Aliás, do ponto de vista da oferta pública da prestação de cuidados de saúde hospitalares, a região sul do país continua a apresentar sérias lacunas estruturais que tardam em ser corrigidas. Recorde-se que há duas décadas eram dados os primeiros passos para o lançamento de uma nova unidade hospitalar no Algarve, a desenvolver no Parque das Cidades Faro/Loulé, unidade essa que em 2006 constava em segundo lugar na lista de prioridades a nível nacional. Entretanto, outros hospitais vão avançando como por exemplo o de Lisboa Oriental (cerca de 300 milhões € para a construção e manutenção) e o da Madeira (cerca de 350 milhões €, co-financiado a 50% pelo Estado), mas no caso do Algarve o processo arrasta-se por falta de verbas.

Não obstante, o Governo congratula-se com a autorização concedida por Bruxelas para injectar 3,2 mil milhões de euros para salvar a TAP. Ou seja, mais uma vez os nossos impostos são canalizados para salvar uma empresa com a promessa de que será a última vez. Onde é que já ouvimos isto? Por muito que adore viajar, não me sinto extasiado por ser “dono” de uma companhia aérea – nem de um banco – pelo que por curiosidade, quis perceber a quota de mercado da TAP nos aeroportos de Lisboa, Porto e Faro numa tentativa de aumentar o meu ego e auto-confiança claro está. Segundo os dados disponibilizados pela ANAC, no último trimestre de 2019 – quando o vírus Covid19 ainda se encontrava na China e era possível viajar pelo Mundo sem restrições – a TAP apresentava em Lisboa 55% de quota de mercado no número de movimentos e 51% no número de passageiros. No Porto, 28% (movimentos) e 20% (passageiros) e no aeroporto de Faro que, por sinal, serve a principal região turística do país, uns avassaladores 6% (movimentos) e 4% (passageiros)! Repito, são 3,2 mil milhões de euros, ou se preferir, o equivalente a 1/4 do Orçamento da Saúde inscrito no último Orçamento de Estado aprovado (2021) para uma transportadora aérea cuja operação fora de Lisboa fica muito aquém do que seria desejável pelas restantes regiões do país, sobretudo quando se apregoa tanto o título “companhia de bandeira”.

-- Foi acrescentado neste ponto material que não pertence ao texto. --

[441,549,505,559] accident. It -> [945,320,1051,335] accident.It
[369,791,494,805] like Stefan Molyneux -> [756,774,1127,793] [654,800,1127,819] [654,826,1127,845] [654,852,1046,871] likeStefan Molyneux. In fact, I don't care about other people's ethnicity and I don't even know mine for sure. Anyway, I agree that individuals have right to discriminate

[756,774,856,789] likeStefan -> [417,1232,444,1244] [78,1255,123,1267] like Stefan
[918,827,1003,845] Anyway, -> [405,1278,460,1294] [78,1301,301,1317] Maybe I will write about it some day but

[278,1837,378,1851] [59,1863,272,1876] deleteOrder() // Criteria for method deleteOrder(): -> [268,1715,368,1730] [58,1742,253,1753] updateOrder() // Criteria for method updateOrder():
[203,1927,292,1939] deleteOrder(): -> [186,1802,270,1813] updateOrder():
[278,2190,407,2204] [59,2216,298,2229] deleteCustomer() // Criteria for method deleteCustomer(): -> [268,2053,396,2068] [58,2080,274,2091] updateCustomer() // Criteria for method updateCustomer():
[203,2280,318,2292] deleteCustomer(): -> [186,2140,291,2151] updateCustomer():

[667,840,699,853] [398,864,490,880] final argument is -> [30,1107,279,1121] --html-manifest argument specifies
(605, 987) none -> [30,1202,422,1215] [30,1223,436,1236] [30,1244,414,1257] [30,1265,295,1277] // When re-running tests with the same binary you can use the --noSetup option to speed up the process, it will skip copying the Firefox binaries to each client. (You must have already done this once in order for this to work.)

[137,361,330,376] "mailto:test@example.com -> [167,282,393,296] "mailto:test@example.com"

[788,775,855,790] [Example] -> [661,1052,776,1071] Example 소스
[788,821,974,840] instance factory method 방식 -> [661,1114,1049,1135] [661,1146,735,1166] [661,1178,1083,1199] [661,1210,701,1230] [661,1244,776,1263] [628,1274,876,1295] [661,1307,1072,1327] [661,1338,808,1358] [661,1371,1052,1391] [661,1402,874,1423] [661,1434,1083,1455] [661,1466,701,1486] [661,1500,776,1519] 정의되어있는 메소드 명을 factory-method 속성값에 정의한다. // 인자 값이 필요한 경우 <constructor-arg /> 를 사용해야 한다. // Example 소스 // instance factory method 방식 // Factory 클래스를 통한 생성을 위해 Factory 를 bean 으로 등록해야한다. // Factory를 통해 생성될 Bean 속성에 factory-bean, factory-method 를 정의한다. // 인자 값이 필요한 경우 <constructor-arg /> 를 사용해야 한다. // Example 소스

São opções políticas como estas que devem ser alvo de sérias discussões e de análises de custo-benefício bem estruturadas e gizadas, pois o seu impacto é inegável. Qual será o retorno deste investimento na TAP e quanto tempo teremos de esperar? Será que o investimento de 3,2 mil milhões de euros aplicado no SNS, em novos hospitais com tecnologia de ponta, unidades de tratamento novas e complementares, assim como actividades clínicas de excelência e de investigação, possibilitando melhores remunerações para os profissionais – evitando assim o êxodo para os hospitais privados que pagam muito mais -, sem esquecer a contratação de mais médicos de família, não seria mais benéfico para os portugueses? E por falar em privados, num país pequeno como o nosso e cujos recursos são limitados fará sentido mantê-los à margem do SNS por questões de ideologia política?

Por uma fracção dos 3,2 mil milhões de euros seria possível construir um novo Hospital Central do Algarve, uma unidade altamente diferenciada, integrada e complementar aos Hospitais de Faro e de Portimão. Os recursos humanos seriam contratados ao curso de medicina e aos cursos da Escola Superior de Saúde da Universidade do Algarve onde estes profissionais poderiam desenvolver a sua carreira profissional. Estou certo de que faria uma enorme diferença para quem vive e trabalha na região, bem como para quem a visita. Quem sabe se com alguns trocos não seria possível rever também as unidades de cuidados primários de saúde, evitando assim entupir as urgências dos hospitais com situações passíveis de serem tratadas nos centros de saúde? Em tempo de eleições legislativas não peço muito aos nossos futuros governantes: uma vez que os aviões da TAP no aeroporto de Faro são uma raridade, pelo menos reestruturem e melhorem consideravelmente a oferta de saúde na região.

Por ora, a estratégia para tratar (d)a Saúde dos portugueses parece ser diferente. A cura para os males é afinal bem simples: adquirir um bilhete para viajar na TAP e mudar de ares mas não se esqueça de que, muito provavelmente, terá de ir para Lisboa para embarcar. Entretanto partilho convosco a minha primeira sugestão, a apresentar na próxima reunião do conselho de administração da TAP: Exmos/as. Senhores e Senhoras de comunicação e marketing, apresento-vos o futuro slogan da companhia: “Cure os seus males, viaje com a TAP”.